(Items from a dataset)
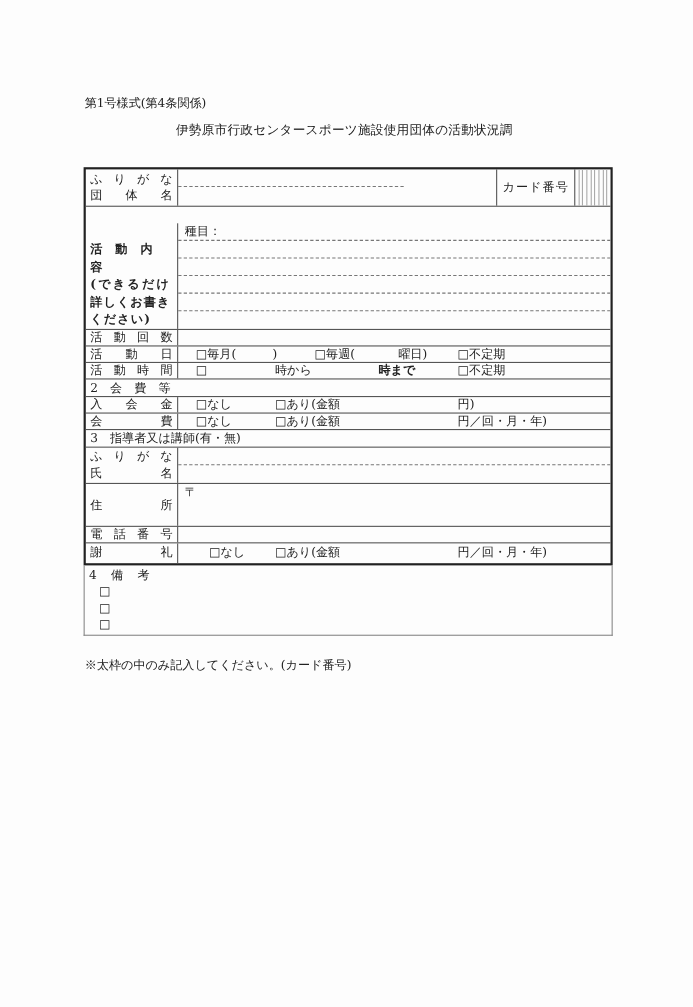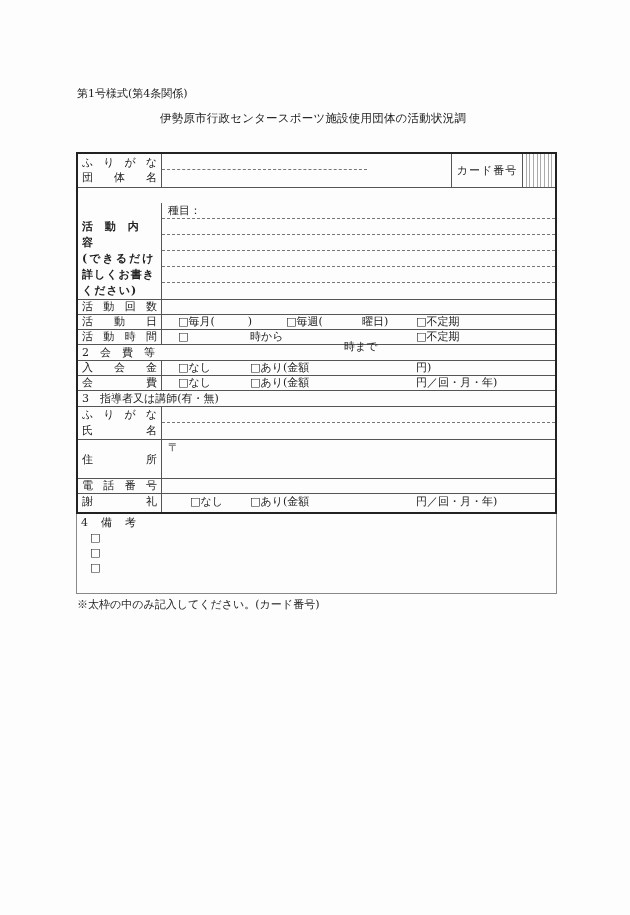--- a/index.html
+++ b/index.html
@@ -140,7 +140,7 @@
     <div class="cell">
       <span class="t" style="left:16px;top:0;">□</span>
       <span class="t" style="left:88px;top:0;">時から</span>
-      <span class="t" style="left:182px;top:10px;">時まで</span>
+      <span class="t" style="left:182px;top:0;font-weight:bold;">時まで</span>
       <span class="t" style="left:254px;top:0;">□不定期</span>
     </div>
   </div>

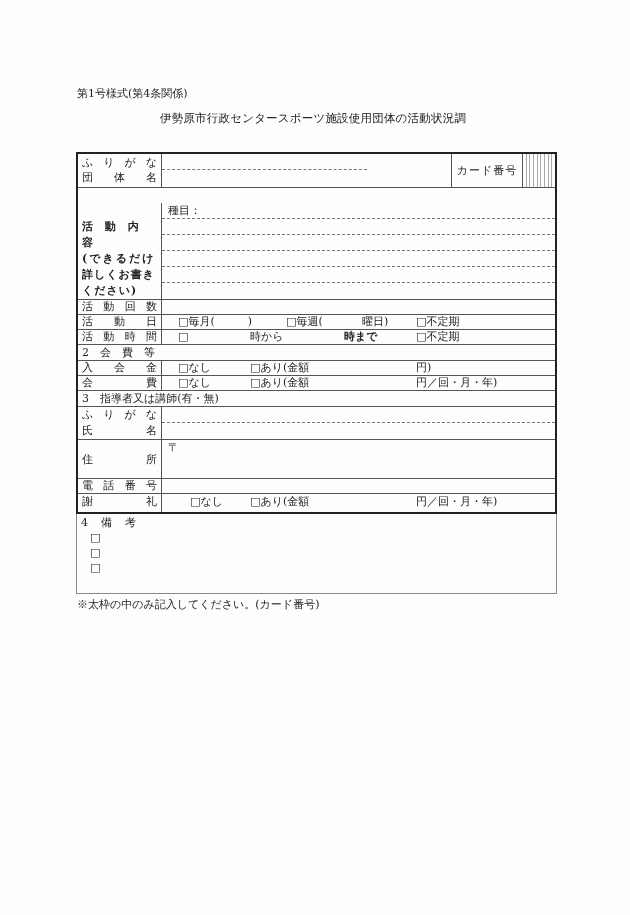--- a/index.html
+++ b/index.html
@@ -34,7 +34,7 @@
   .multi-lbl div { display: flex; justify-content: space-between; font-weight: bold; }
 
   #remarks {
-    position: absolute; left: 76px; top: 514px; width: 481px; height: 80px;
+    position: absolute; left: 76px; top: 514px; width: 481px; height: 64px;
     border: 1px solid #888; border-top: none; box-sizing: border-box;
   }
   #note { left: 77px; top: 597px; font-size: 11px; }

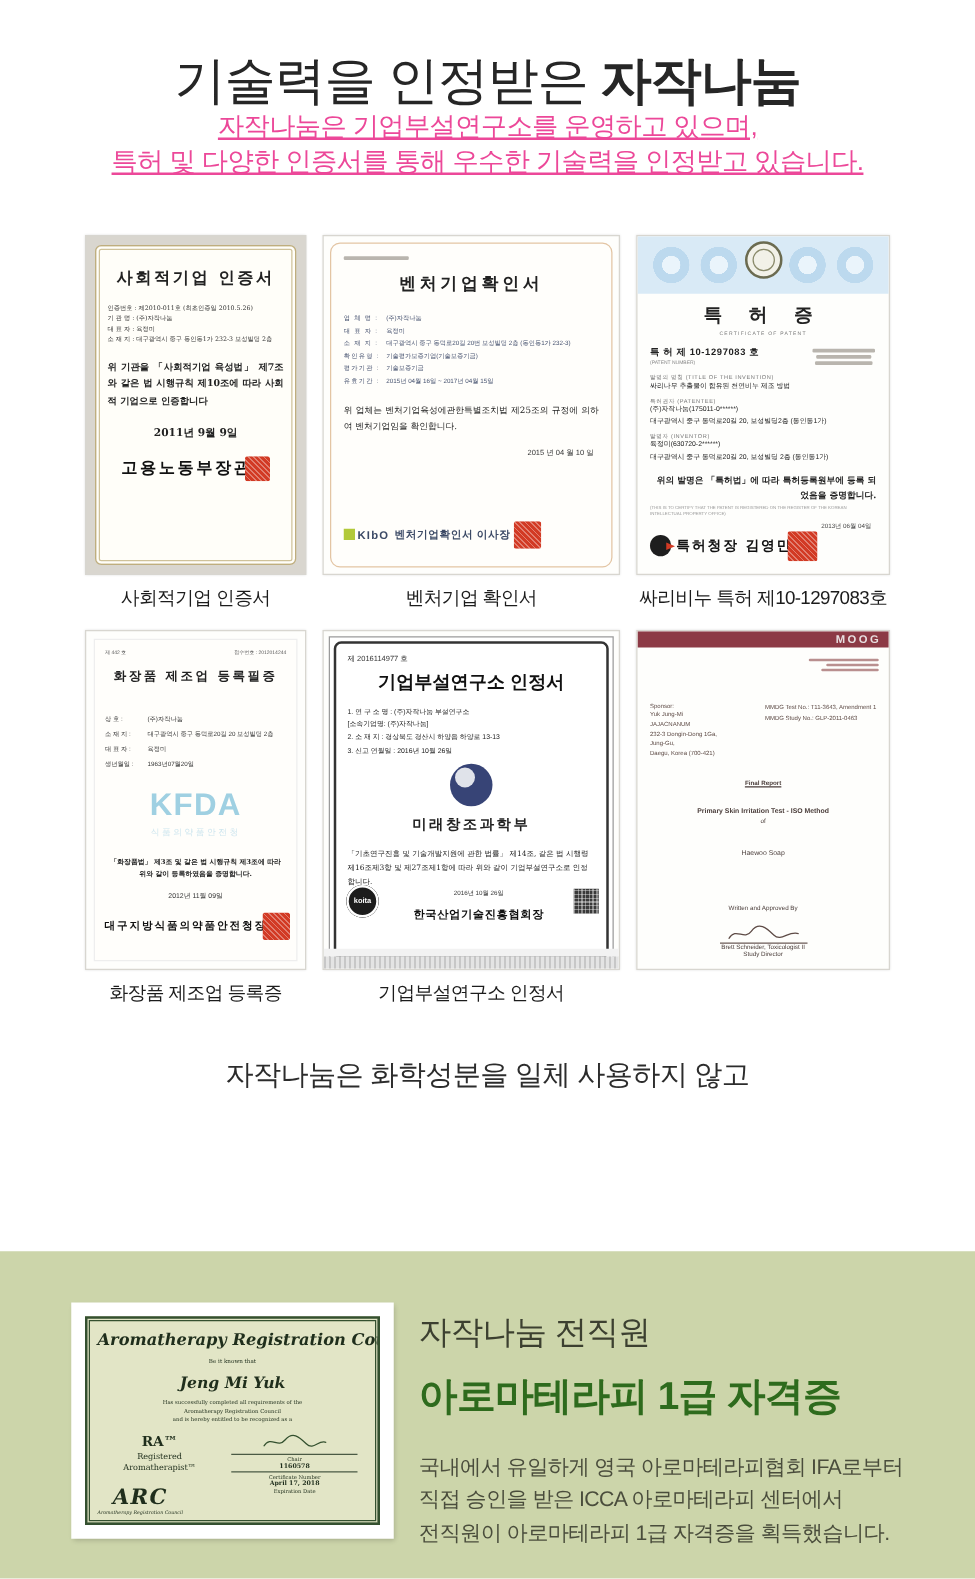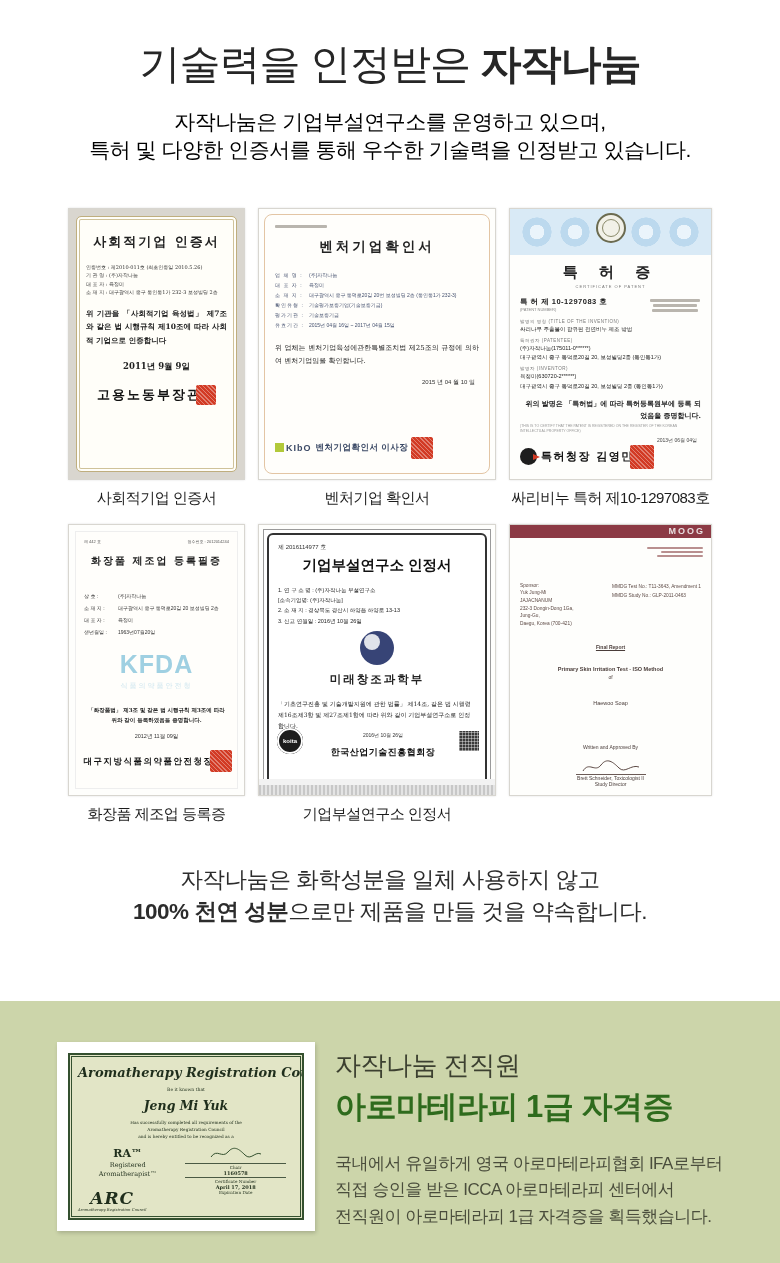--- a/index.html
+++ b/index.html
@@ -14,7 +14,7 @@
   .title-green { font-size:41px; font-weight:bold; color:#84b240; line-height:1.15; letter-spacing:-1px; }
   .title-dark { font-size:41px; color:#262626; line-height:1.15; margin-top:19px; letter-spacing:-1px; }
   .title-dark .bold { font-weight:bold; }
-  .subtitle { margin-top:20px; font-size:21px; color:#000000; line-height:1.32; letter-spacing:-0.5px; }
+  .subtitle { font-size:21px; color:#ec4899; line-height:1.32; letter-spacing:-0.5px;text-decoration:underline; }
 
   
   .grid { width:644px; margin:44px auto 0; }

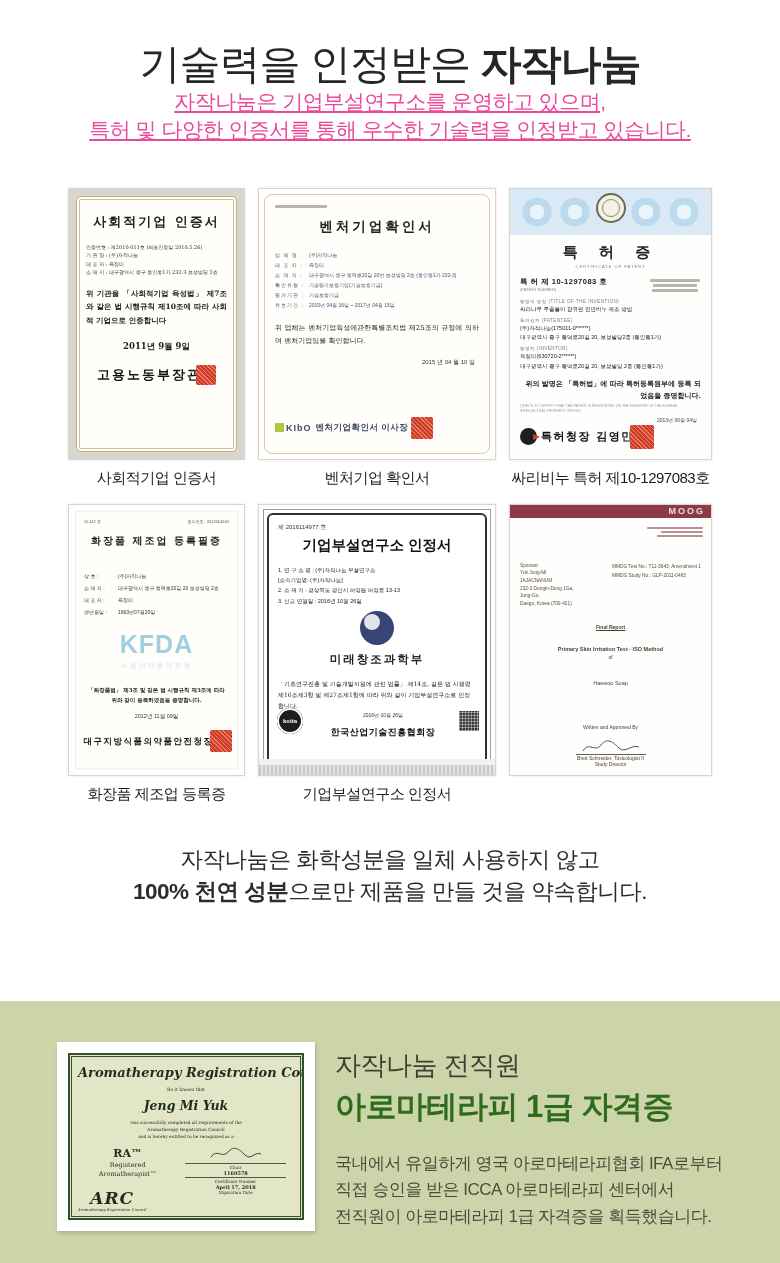--- a/index.html
+++ b/index.html
@@ -401,7 +401,6 @@
 
   <div class="promise">
     <div>자작나눔은 화학성분을 일체 사용하지 않고</div>
-    <div><span class="bold">100% 천연 성분</span><span>으로만 제품을 만들 것을 약속합니다.</span></div>
   </div>
 
   <div class="aroma-section">

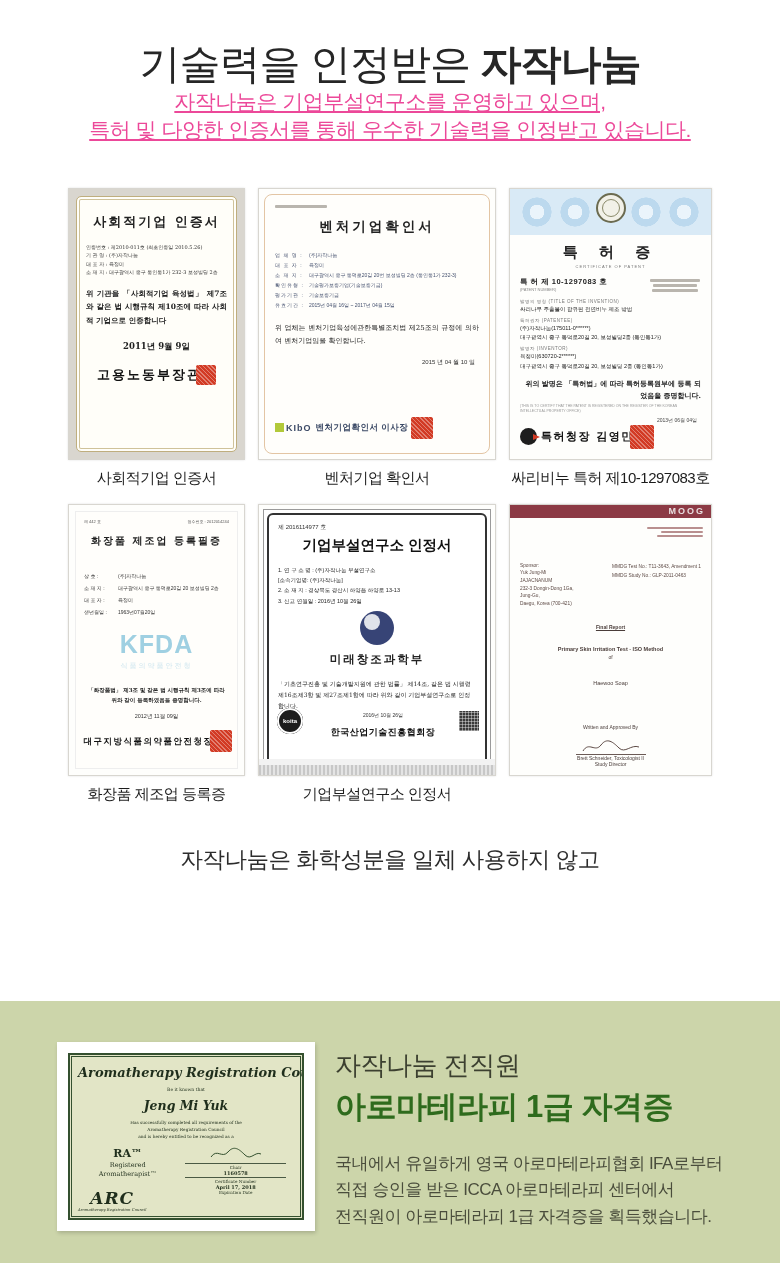--- a/index.html
+++ b/index.html
@@ -181,7 +181,7 @@
 
   .aroma-text { position:absolute; left:335px; top:47px; width:420px; }
   .aroma-h1 { font-size:26px; color:#3c4030; letter-spacing:-0.5px; }
-  .aroma-h2 { font-size:31px; font-weight:bold; color:#2e6b1d; letter-spacing:-0.5px; margin-top:3px; }
+  .aroma-h2 { font-size:31px; font-weight:bold; color:#2e6b1d; letter-spacing:-0.5px; margin-top:13px; }
   .aroma-body { margin-top:23px; font-size:17px; color:#4a4d3c; line-height:1.55; letter-spacing:-0.5px; }
 </style>
 </head>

**Goal of the exercise:** Exactly as written, return each line above and leave the pictures behind.

**Problem solution:**
--- a/index.html
+++ b/index.html
@@ -140,7 +140,7 @@
     <div class="cell">
       <span class="t" style="left:16px;top:0;">□</span>
       <span class="t" style="left:88px;top:0;">時から</span>
-      <span class="t" style="left:182px;top:10px;">時まで</span>
+      <span class="t" style="left:182px;top:0;font-weight:bold;">時まで</span>
       <span class="t" style="left:254px;top:0;">□不定期</span>
     </div>
   </div>

--- a/index.html
+++ b/index.html
@@ -34,7 +34,7 @@
   .multi-lbl div { display: flex; justify-content: space-between; font-weight: bold; }
 
   #remarks {
-    position: absolute; left: 76px; top: 514px; width: 481px; height: 80px;
+    position: absolute; left: 76px; top: 514px; width: 481px; height: 64px;
     border: 1px solid #888; border-top: none; box-sizing: border-box;
   }
   #note { left: 77px; top: 597px; font-size: 11px; }

--- a/index.html
+++ b/index.html
@@ -14,7 +14,7 @@
   .title-green { font-size:41px; font-weight:bold; color:#84b240; line-height:1.15; letter-spacing:-1px; }
   .title-dark { font-size:41px; color:#262626; line-height:1.15; margin-top:19px; letter-spacing:-1px; }
   .title-dark .bold { font-weight:bold; }
-  .subtitle { margin-top:20px; font-size:21px; color:#000000; line-height:1.32; letter-spacing:-0.5px; }
+  .subtitle { font-size:21px; color:#ec4899; line-height:1.32; letter-spacing:-0.5px;text-decoration:underline; }
 
   
   .grid { width:644px; margin:44px auto 0; }

--- a/index.html
+++ b/index.html
@@ -401,7 +401,6 @@
 
   <div class="promise">
     <div>자작나눔은 화학성분을 일체 사용하지 않고</div>
-    <div><span class="bold">100% 천연 성분</span><span>으로만 제품을 만들 것을 약속합니다.</span></div>
   </div>
 
   <div class="aroma-section">

--- a/index.html
+++ b/index.html
@@ -181,7 +181,7 @@
 
   .aroma-text { position:absolute; left:335px; top:47px; width:420px; }
   .aroma-h1 { font-size:26px; color:#3c4030; letter-spacing:-0.5px; }
-  .aroma-h2 { font-size:31px; font-weight:bold; color:#2e6b1d; letter-spacing:-0.5px; margin-top:3px; }
+  .aroma-h2 { font-size:31px; font-weight:bold; color:#2e6b1d; letter-spacing:-0.5px; margin-top:13px; }
   .aroma-body { margin-top:23px; font-size:17px; color:#4a4d3c; line-height:1.55; letter-spacing:-0.5px; }
 </style>
 </head>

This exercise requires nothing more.